## [Extracted entries]
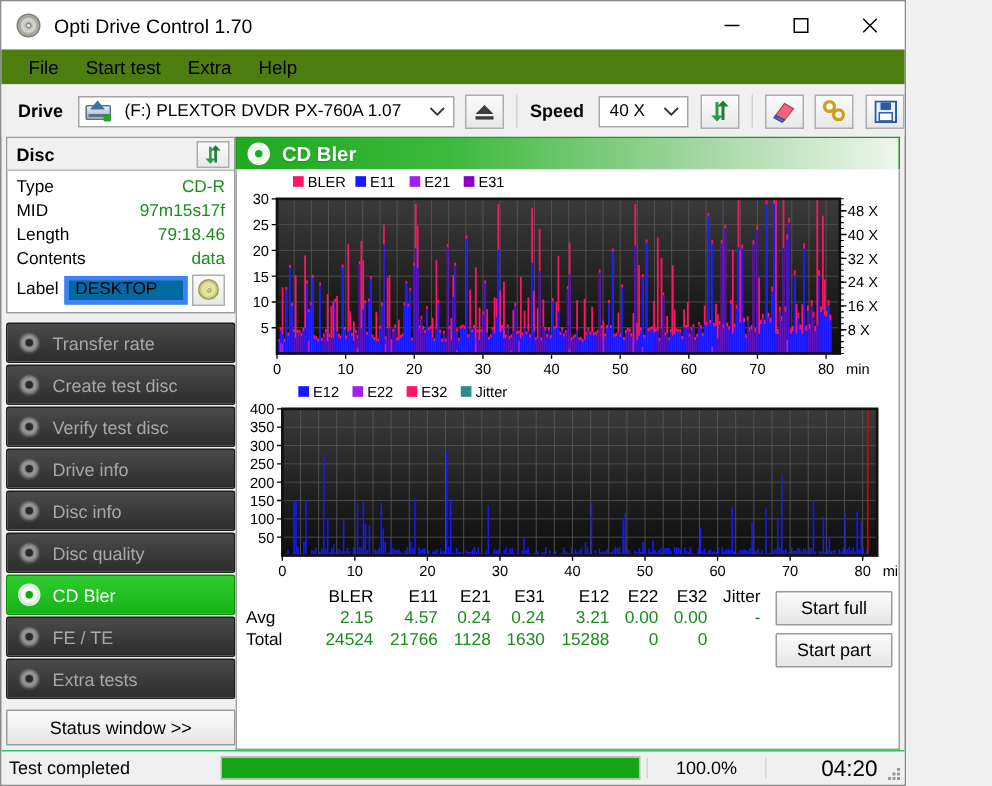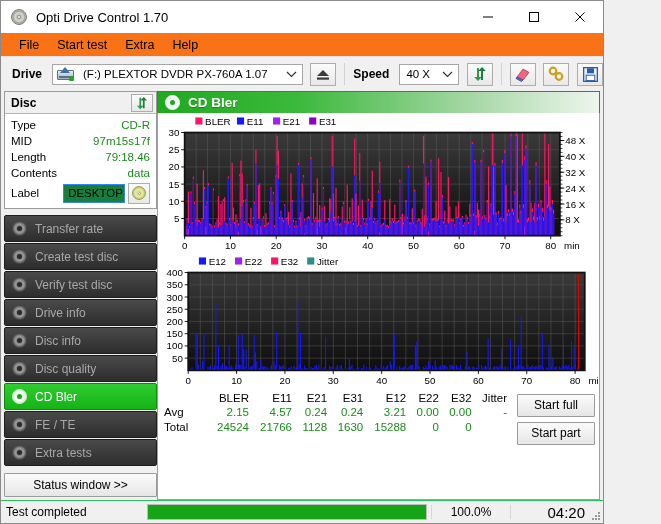"File" .menubar { background: #f97316 -> #4d7c0f }
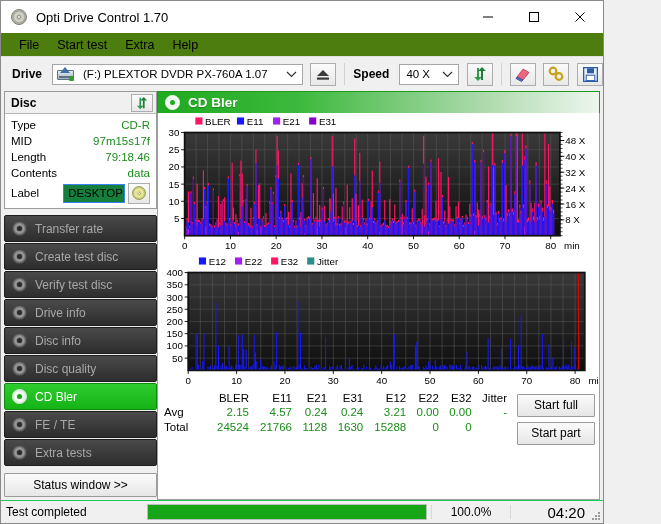"DESKTOP" .lbl-input { background: #15803d -> #0369a1; border: 1px solid #3b82f6 -> 3px solid #3b82f6; margin-left: 20px -> none }
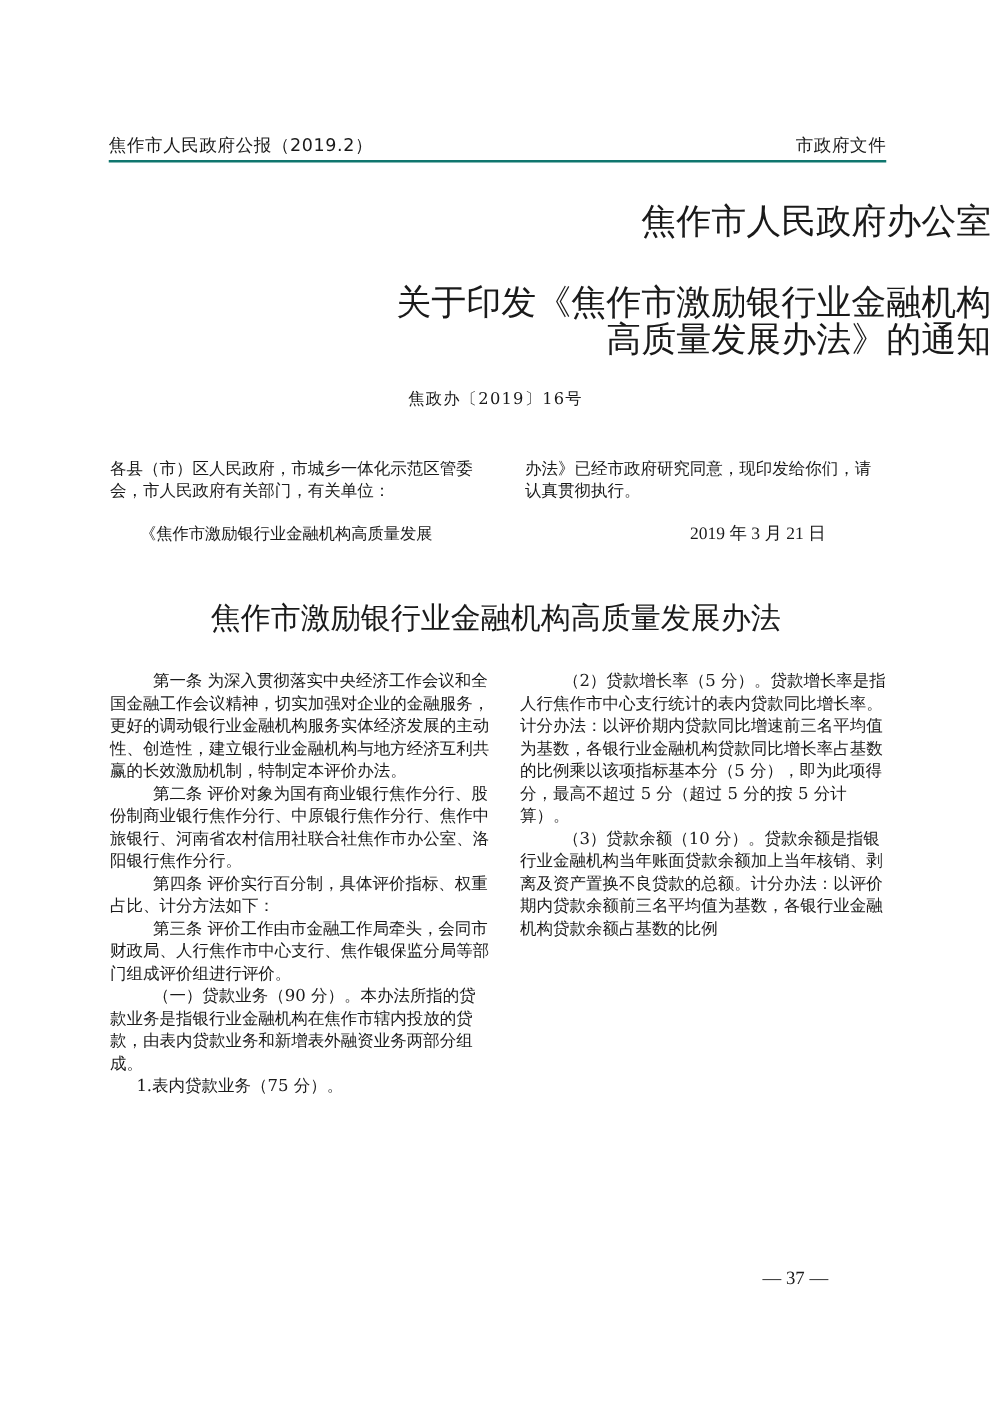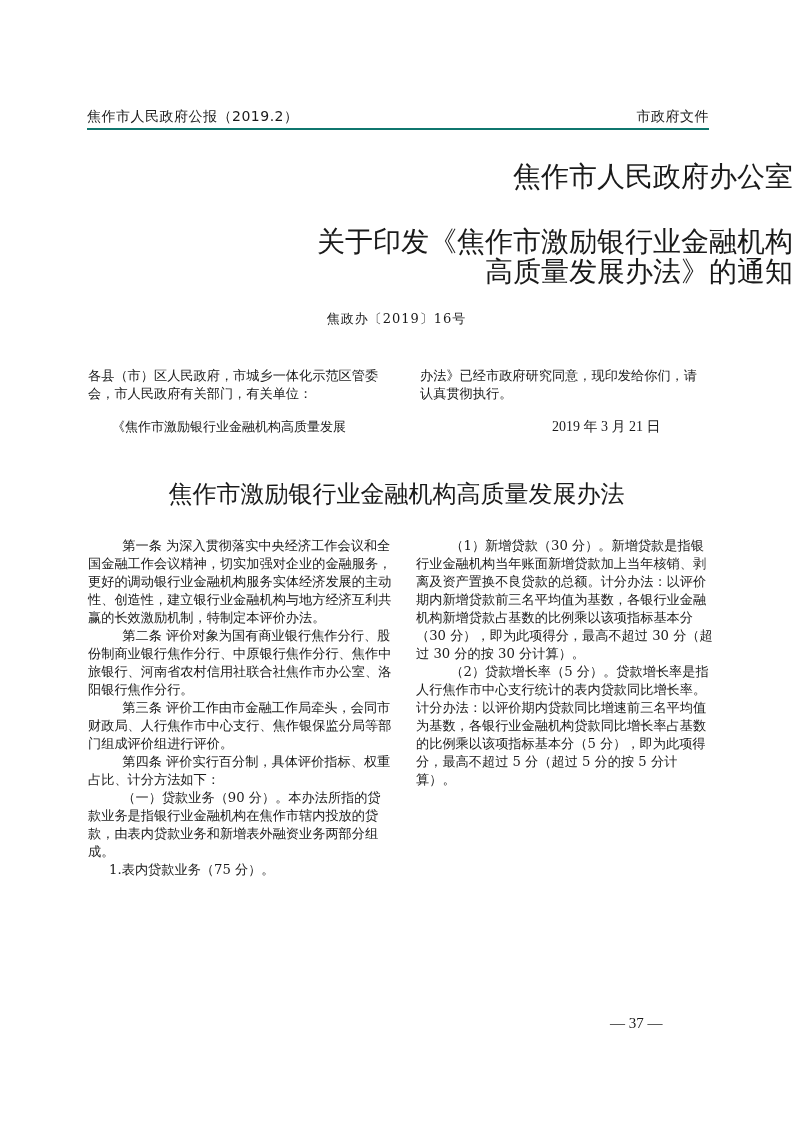"（1）新增贷款（30" p.para { html: <p>（1）新增贷款（30 分）。新增贷款是指银行业金融机构当年账面新增贷款加上当年核销、剥离及资产置换不良贷款的总额。计分办法：以评价期内新增贷款前三名平均值为基数，各银行业金融机构新增贷款占基数的比例乘以该项指标基本分（30 分），即为此项得分，最高不超过 30 分（超过 30 分的按 30 分计算）。</p> -> none }
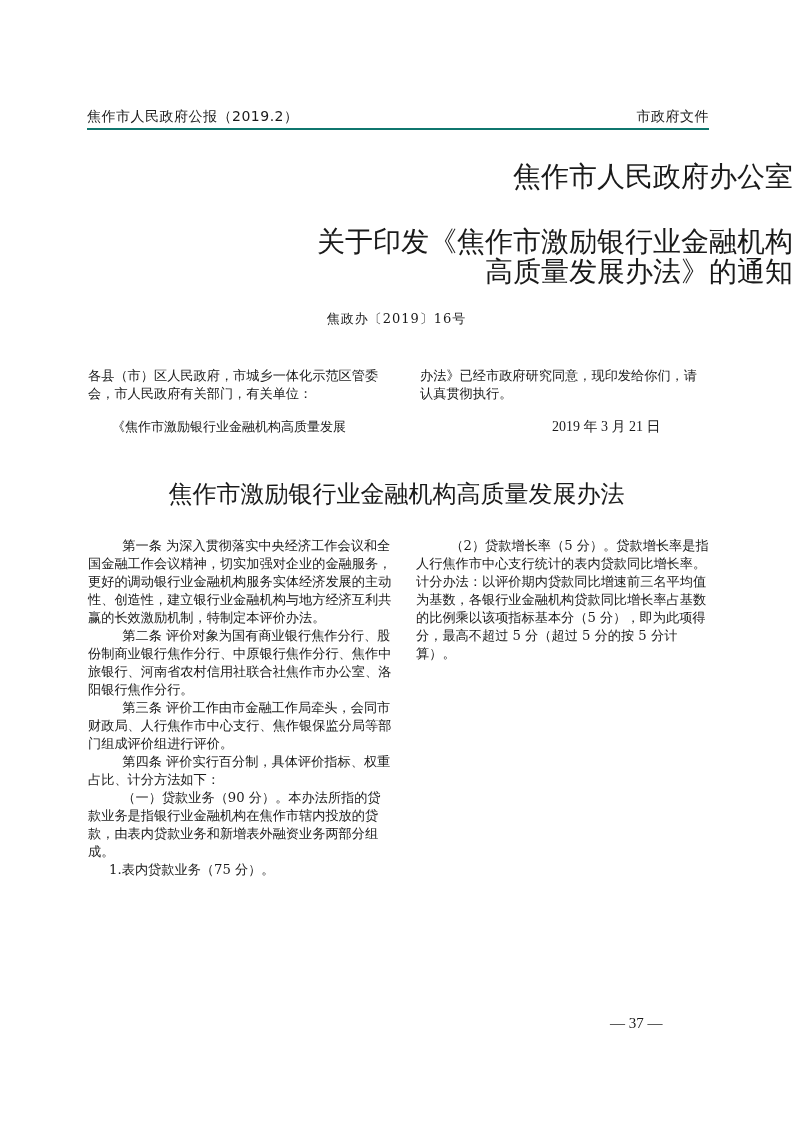"（3）贷款余额（10" p.para { html: none -> <p>（3）贷款余额（10 分）。贷款余额是指银行业金融机构当年账面贷款余额加上当年核销、剥离及资产置换不良贷款的总额。计分办法：以评价期内贷款余额前三名平均值为基数，各银行业金融机构贷款余额占基数的比例</p> }
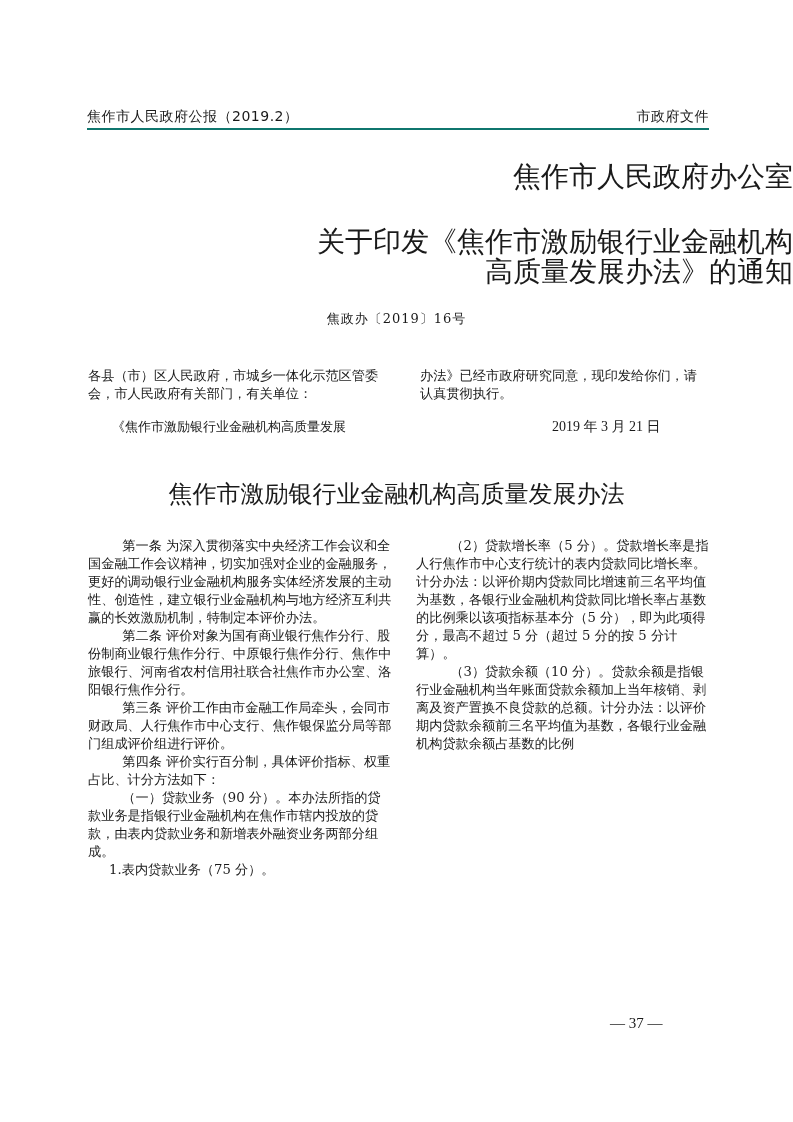"第三条" p.para { order: before "第四条 评价实行百分制，具体评价指标、权重占比、计分方法如下：" -> after "第四条 评价实行百分制，具体评价指标、权重占比、计分方法如下：" }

## [Required work]
Leave out the pictures and reproduce the rest of the listing exactly.

## [Exercise answer]
"File" .menubar { background: #f97316 -> #4d7c0f }
"DESKTOP" .lbl-input { background: #15803d -> #0369a1; border: 1px solid #3b82f6 -> 3px solid #3b82f6; margin-left: 20px -> none }
"（1）新增贷款（30" p.para { html: <p>（1）新增贷款（30 分）。新增贷款是指银行业金融机构当年账面新增贷款加上当年核销、剥离及资产置换不良贷款的总额。计分办法：以评价期内新增贷款前三名平均值为基数，各银行业金融机构新增贷款占基数的比例乘以该项指标基本分（30 分），即为此项得分，最高不超过 30 分（超过 30 分的按 30 分计算）。</p> -> none }
"（3）贷款余额（10" p.para { html: none -> <p>（3）贷款余额（10 分）。贷款余额是指银行业金融机构当年账面贷款余额加上当年核销、剥离及资产置换不良贷款的总额。计分办法：以评价期内贷款余额前三名平均值为基数，各银行业金融机构贷款余额占基数的比例</p> }
"第三条" p.para { order: before "第四条 评价实行百分制，具体评价指标、权重占比、计分方法如下：" -> after "第四条 评价实行百分制，具体评价指标、权重占比、计分方法如下：" }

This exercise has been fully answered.